C’erano una volta i ricettari dei colori
Fino all’avvento dell’epoca industriale procurarsi i colori necessari a dipingere richiedeva tempo e conoscenze degne di un chimico. Nonostante l’uso e la ricerca di pigmenti si perda nella notte dei tempi (pensiamo ai graffiti rupestri delle caverne realizzati con colori ottenuti da terre colorate), è soltanto nel Medioevo che questi procedimenti divennero oggetto di studi attenti e metodici, tanto da sentire l’esigenza di consegnare ai posteri queste nozioni fissandole nelle pagine dei libri.
Le prime note scritte iniziarono a circolare nei manuali degli alchimisti; l’interesse per l’argomento è in realtà marginale e il linguaggio utilizzato è a tratti oscuro per i non adepti, ma si tratta comunque di una base di partenza da cui furono tratti i cosiddetti Libri di segreti, manoscritti depositari di svariate conoscenze: dall’arte di conquistare le donne, ai sistemi per far passare le verruche, fino, appunto, alla preparazione dei colori. Molti di questi Libri di segreti finirono nei monasteri, dove i monaci ne conservarono le preziose nozioni copiandoli nel silenzio delle loro biblioteche nel corso dei secoli. Alla teoria si aggiunse la pratica e qualche monaco decise di applicarsi di persona nel campo delle arti studiando i testi e specializzandosi: chi era artista, chi miniatore e chi tintore.
I laboriosi monaci non si limitarono però a restare entro le mura delle loro celle. La loro abilità era richiesta anche nelle città; fu in questa fase che il patrimonio di conoscenze sulla fabbricazione dei pigmenti passò dai religiosi ai laici, diffondendosi tra gli artigiani.
Di questa fase è il celebre testo latino del monaco Teofilo, vissuto nel XII secolo, intitolato De diversis artibus; gran parte del trattato è dedicato alla metallurgia, tuttavia esiste anche una consistente parte dedicata ai colori e, a renderla importante, è il suo carattere enciclopedico: secondo molti studiosi essa sarebbe infatti una raccolta delle “ricette per pigmenti” circolanti per l’Europa fino a quel periodo.

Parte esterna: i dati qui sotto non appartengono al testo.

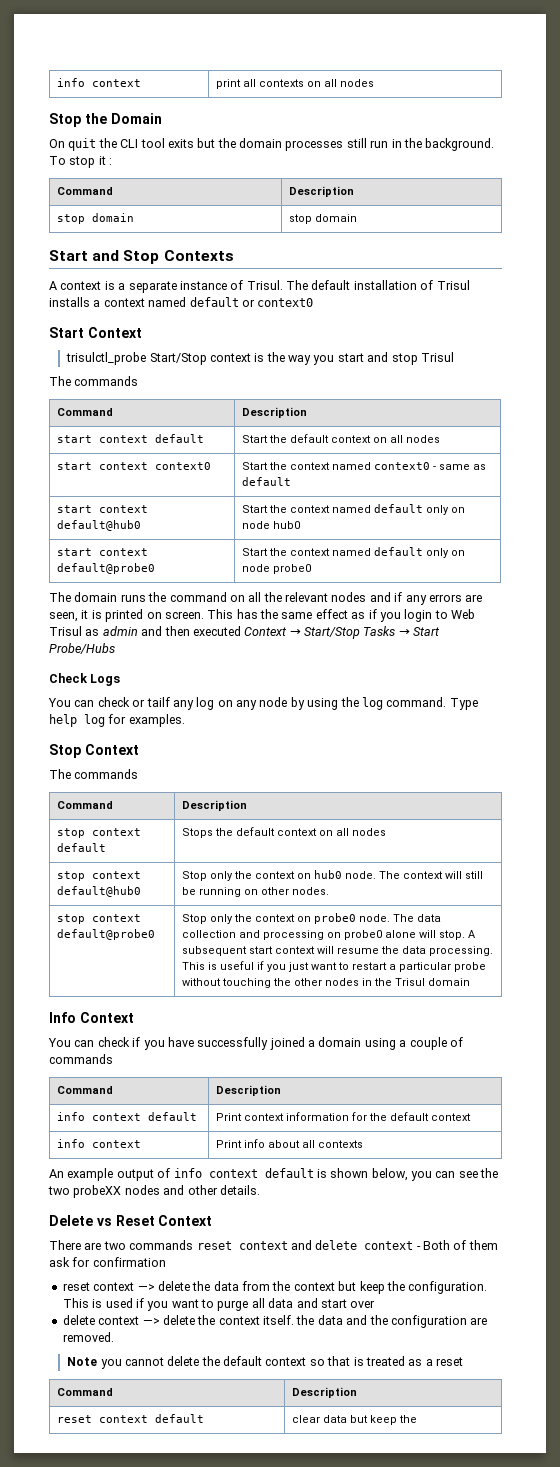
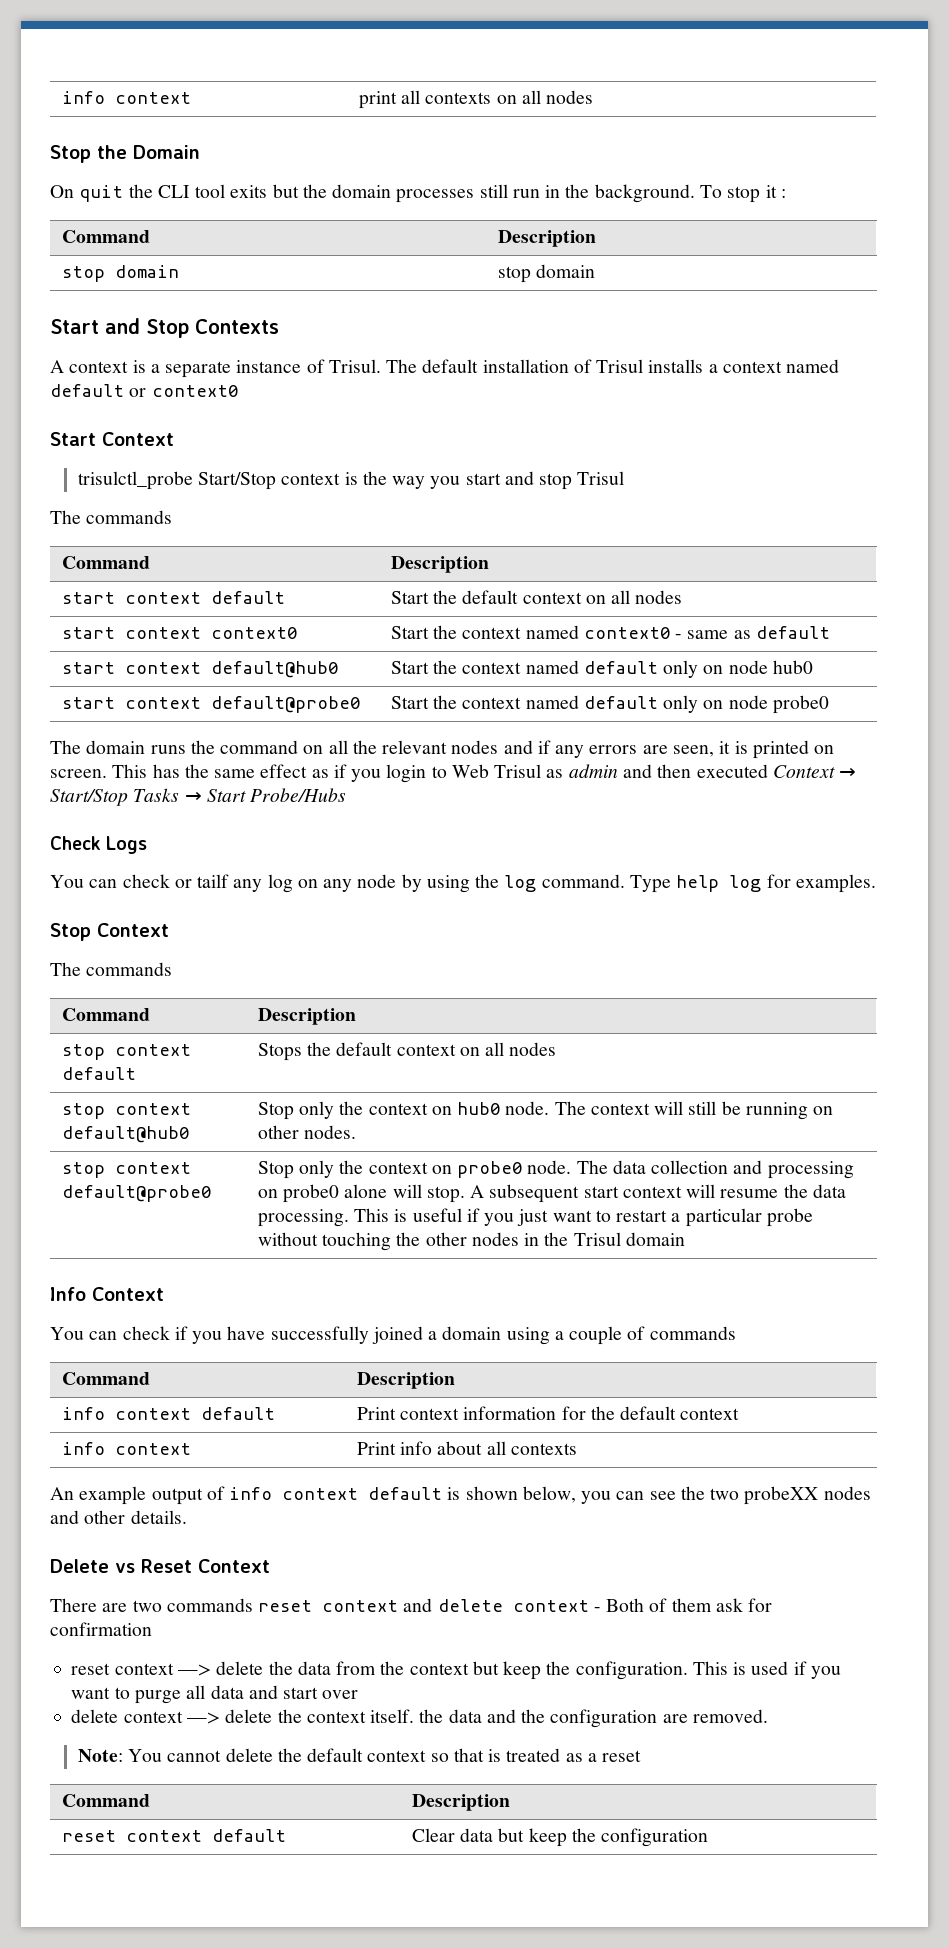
- Note you cannot delete the default context so that is treated as a reset
+ Note: You cannot delete the default context so that is treated as a reset
- reset context default | clear data but keep the
+ reset context default | Clear data but keep the configuration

Il più importante contributo in questo campo arriva però da un artista, o meglio da un artigiano (visto che quella era la considerazione comune di chi realizzava opere d’arte), vale a dire il Libro dell’arte di Cennino Cennini, scritto in italiano volgare (e anche in questo sta la sua importanza); esso restituisce una panoramica dettagliata su tutte le tecniche artistiche dell’epoca, tanto da essere usato ancora oggi dai restauratori nel loro lavoro.
Voglio chiudere con uno dei passi più belli del Libro dell’arte, in cui traspare lo spirito di ricerca e di sperimentazioni di tutti quegli artisti-artigiani che dovettero letteralmente creare dal nulla i loro grandi capolavori.
“Giallo è un color naturale, il quale si chiama ocria. Questo colore si trova in terra di montagna, là ove si trovano certe vene come di zolfore; e là ov’è queste vene, vi si trova della sinopia, del verdeterra, e di altre maniere di colori. Vi trovai questo, essendo guidato un dì per Andrea Cennini mio padre, menandomi per lo terreno di Colle di Valdelsa, presso a’ confini di Casole, nel principio della selva del comune di Colle, di sopra a una villa che si chiama Dometaría. E pervegnendo in uno vallicello, in una grotta molta salvatica, e raschiando la grotta con una zappa, io vidi vene di più ragioni colori: cioè ocria, sinopia scura e chiara, azzurro e bianco, che ’l tenni il maggior miracolo del mondo, che bianco possa essere di vena terrigna; ricordandoti che io ne feci la prova di questo bianco, e trova’lo grasso, che non è da incarnazione. Ancora in nel detto luogo era vena di color negro. E dimostravansi i predetti colori per questo terreno, sì come si dimostra una margine nel viso di uno uomo, o di donna. Ritornando al colore dell’ocria, andai col coltellino di dietro cercando alla margine di questo colore; e sì t’imprometto che mai non gustai il più bello e perfetto colore di ocria. Rispondeva non tanto chiaro quanto è giallorino; poco più scuretto; ma in capellatura, in vestimenti, come per lo innanzi ti farò sperto, mai miglior colore trovai di questo color d’ocria. È di due nature, chiaro e scuro. Ciascuno colore vuole un medesimo modo di triarlo con acqua chiara, e triarlo assai; chè sempre vien più perfetto. E sappi che quest’ocria è un comunal colore, spezialmente a lavorare in fresco, che con altre mescolanze; che, come ti dichiarerò, si adopera in incarnazioni, in vestiri, in montagne colorite, e casamenti, e cavelliere, e generalmente in molte cose. E questo colore di sua natura è grasso”.